- [WHAT YOU HAVE TO DO]: Every record below is to be restated verbatim, though its images are not.

[User interface change data]
[Start of section]
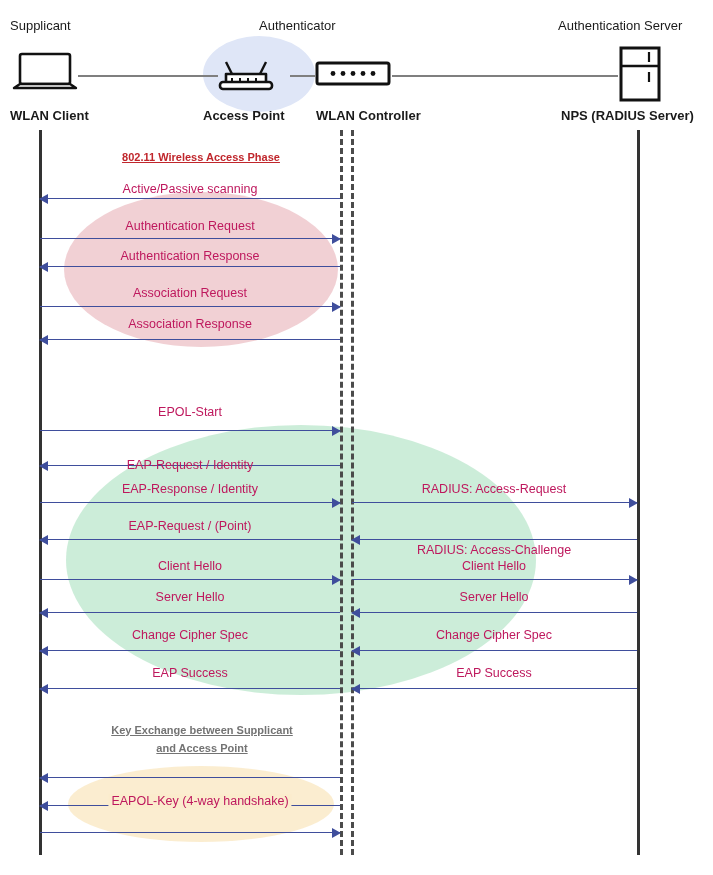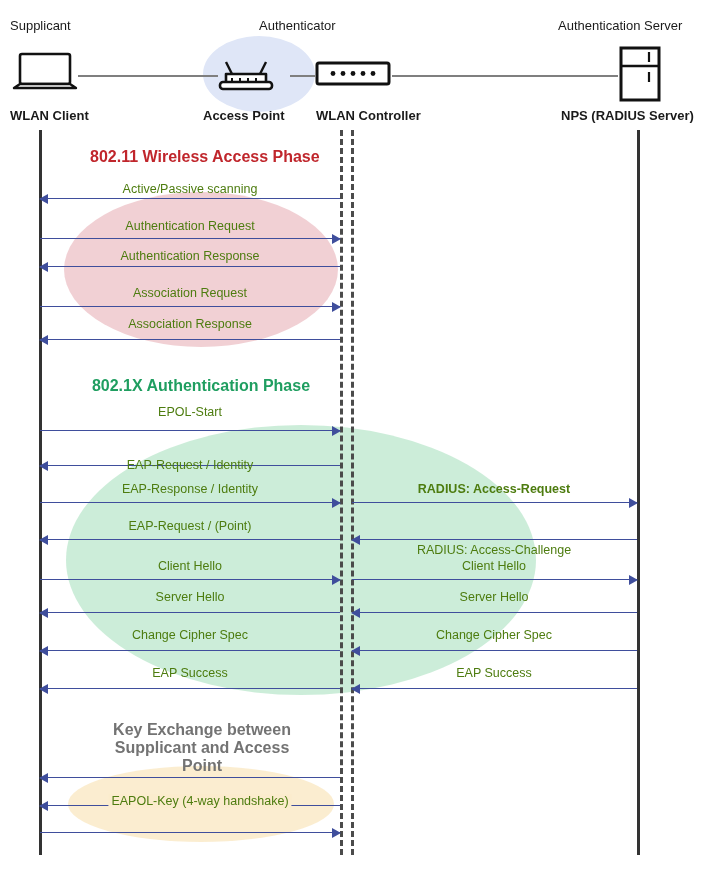--- a/index.html
+++ b/index.html
@@ -61,25 +61,26 @@
   
   .phase-ellipse {
     position: absolute;
     border-radius: 50%;
     opacity: 0.95;
   }
 
   
   .phase-title {
     position: absolute;
-    font-size: 16px;
+    font-size: 11px;
     font-weight: bold;
     text-align: center;
     white-space: nowrap;
     line-height: 18px;
+    text-decoration: underline;
   }
   .phase-title.two-line { white-space: normal; width: 200px; }
 
   
   .msg {
     position: absolute;
     height: 2px;
   }
   .msg .shaft {
     position: absolute;
@@ -101,21 +102,21 @@
     right: -1px;
     border-left: 9px solid #3f4e9c;
   }
   .msg.left .head {
     left: -1px;
     border-right: 9px solid #3f4e9c;
   }
   .msg-label {
     position: absolute;
     font-size: 12.5px;
-    color: #4d7c0f;
+    color: #be185d;
     text-align: right;
     white-space: nowrap;
     transform: translateX(-50%);
   }
 
   
   .connector {
     position: absolute;
     height: 0;
     border-top: 2px solid #7f7f7f;
@@ -188,21 +189,20 @@
   <div class="phase-ellipse" style="left:64px; top:192px; width:274px; height:155px; background:#f0cdd2;"></div>
   <div class="phase-ellipse" style="left:66px; top:425px; width:470px; height:270px; background:#c9ecd7;"></div>
   <div class="phase-ellipse" style="left:68px; top:766px; width:266px; height:76px; background:#fbeccd;"></div>
 
   <div class="lifeline" style="left:39px; top:130px; height:725px;"></div>
   <div class="lifeline-dashed" style="left:340px; top:130px; height:725px;"></div>
   <div class="lifeline-dashed" style="left:351px; top:130px; height:725px;"></div>
   <div class="lifeline" style="left:637px; top:130px; height:725px;"></div>
 
   <div class="phase-title" style="left:90px; top:148px; width:222px; color:#c0262c;">802.11 Wireless Access Phase</div>
-  <div class="phase-title" style="left:90px; top:377px; width:222px; color:#1f9e60;">802.1X Authentication Phase</div>
   <div class="phase-title two-line" style="left:100px; top:721px; width:204px; color:#737373;">Key Exchange between Supplicant and Access Point</div>
 
   <div class="msg left" style="left:40px; top:198px; width:300px;">
       <div class="shaft"></div>
       <div class="head"></div>
     </div>
   <div class="msg-label" style="left:190px; top:182px;">Active/Passive scanning</div>
 
   <div class="msg right" style="left:40px; top:238px; width:300px;">
       <div class="shaft"></div>
@@ -273,21 +273,21 @@
   <div class="msg left" style="left:40px; top:688px; width:300px;">
       <div class="shaft"></div>
       <div class="head"></div>
     </div>
   <div class="msg-label" style="left:190px; top:666px;">EAP Success</div>
 
   <div class="msg right" style="left:352px; top:502px; width:285px;">
       <div class="shaft"></div>
       <div class="head"></div>
     </div>
-  <div class="msg-label" style="left:494px; top:482px;font-weight:bold;">RADIUS: Access-Request</div>
+  <div class="msg-label" style="left:494px; top:482px;">RADIUS: Access-Request</div>
 
   <div class="msg left" style="left:352px; top:539px; width:285px;">
       <div class="shaft"></div>
       <div class="head"></div>
     </div>
   <div class="msg-label" style="left:494px; top:519px;margin-top:24px;">RADIUS: Access-Challenge</div>
 
   <div class="msg right" style="left:352px; top:579px; width:285px;">
       <div class="shaft"></div>
       <div class="head"></div>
[End of section]
- [ANSWER TO THIS PROBLEM]:
--- a/index.html
+++ b/index.html
@@ -61,25 +61,26 @@
   
   .phase-ellipse {
     position: absolute;
     border-radius: 50%;
     opacity: 0.95;
   }
 
   
   .phase-title {
     position: absolute;
-    font-size: 16px;
+    font-size: 11px;
     font-weight: bold;
     text-align: center;
     white-space: nowrap;
     line-height: 18px;
+    text-decoration: underline;
   }
   .phase-title.two-line { white-space: normal; width: 200px; }
 
   
   .msg {
     position: absolute;
     height: 2px;
   }
   .msg .shaft {
     position: absolute;
@@ -101,21 +102,21 @@
     right: -1px;
     border-left: 9px solid #3f4e9c;
   }
   .msg.left .head {
     left: -1px;
     border-right: 9px solid #3f4e9c;
   }
   .msg-label {
     position: absolute;
     font-size: 12.5px;
-    color: #4d7c0f;
+    color: #be185d;
     text-align: right;
     white-space: nowrap;
     transform: translateX(-50%);
   }
 
   
   .connector {
     position: absolute;
     height: 0;
     border-top: 2px solid #7f7f7f;
@@ -188,21 +189,20 @@
   <div class="phase-ellipse" style="left:64px; top:192px; width:274px; height:155px; background:#f0cdd2;"></div>
   <div class="phase-ellipse" style="left:66px; top:425px; width:470px; height:270px; background:#c9ecd7;"></div>
   <div class="phase-ellipse" style="left:68px; top:766px; width:266px; height:76px; background:#fbeccd;"></div>
 
   <div class="lifeline" style="left:39px; top:130px; height:725px;"></div>
   <div class="lifeline-dashed" style="left:340px; top:130px; height:725px;"></div>
   <div class="lifeline-dashed" style="left:351px; top:130px; height:725px;"></div>
   <div class="lifeline" style="left:637px; top:130px; height:725px;"></div>
 
   <div class="phase-title" style="left:90px; top:148px; width:222px; color:#c0262c;">802.11 Wireless Access Phase</div>
-  <div class="phase-title" style="left:90px; top:377px; width:222px; color:#1f9e60;">802.1X Authentication Phase</div>
   <div class="phase-title two-line" style="left:100px; top:721px; width:204px; color:#737373;">Key Exchange between Supplicant and Access Point</div>
 
   <div class="msg left" style="left:40px; top:198px; width:300px;">
       <div class="shaft"></div>
       <div class="head"></div>
     </div>
   <div class="msg-label" style="left:190px; top:182px;">Active/Passive scanning</div>
 
   <div class="msg right" style="left:40px; top:238px; width:300px;">
       <div class="shaft"></div>
@@ -273,21 +273,21 @@
   <div class="msg left" style="left:40px; top:688px; width:300px;">
       <div class="shaft"></div>
       <div class="head"></div>
     </div>
   <div class="msg-label" style="left:190px; top:666px;">EAP Success</div>
 
   <div class="msg right" style="left:352px; top:502px; width:285px;">
       <div class="shaft"></div>
       <div class="head"></div>
     </div>
-  <div class="msg-label" style="left:494px; top:482px;font-weight:bold;">RADIUS: Access-Request</div>
+  <div class="msg-label" style="left:494px; top:482px;">RADIUS: Access-Request</div>
 
   <div class="msg left" style="left:352px; top:539px; width:285px;">
       <div class="shaft"></div>
       <div class="head"></div>
     </div>
   <div class="msg-label" style="left:494px; top:519px;margin-top:24px;">RADIUS: Access-Challenge</div>
 
   <div class="msg right" style="left:352px; top:579px; width:285px;">
       <div class="shaft"></div>
       <div class="head"></div>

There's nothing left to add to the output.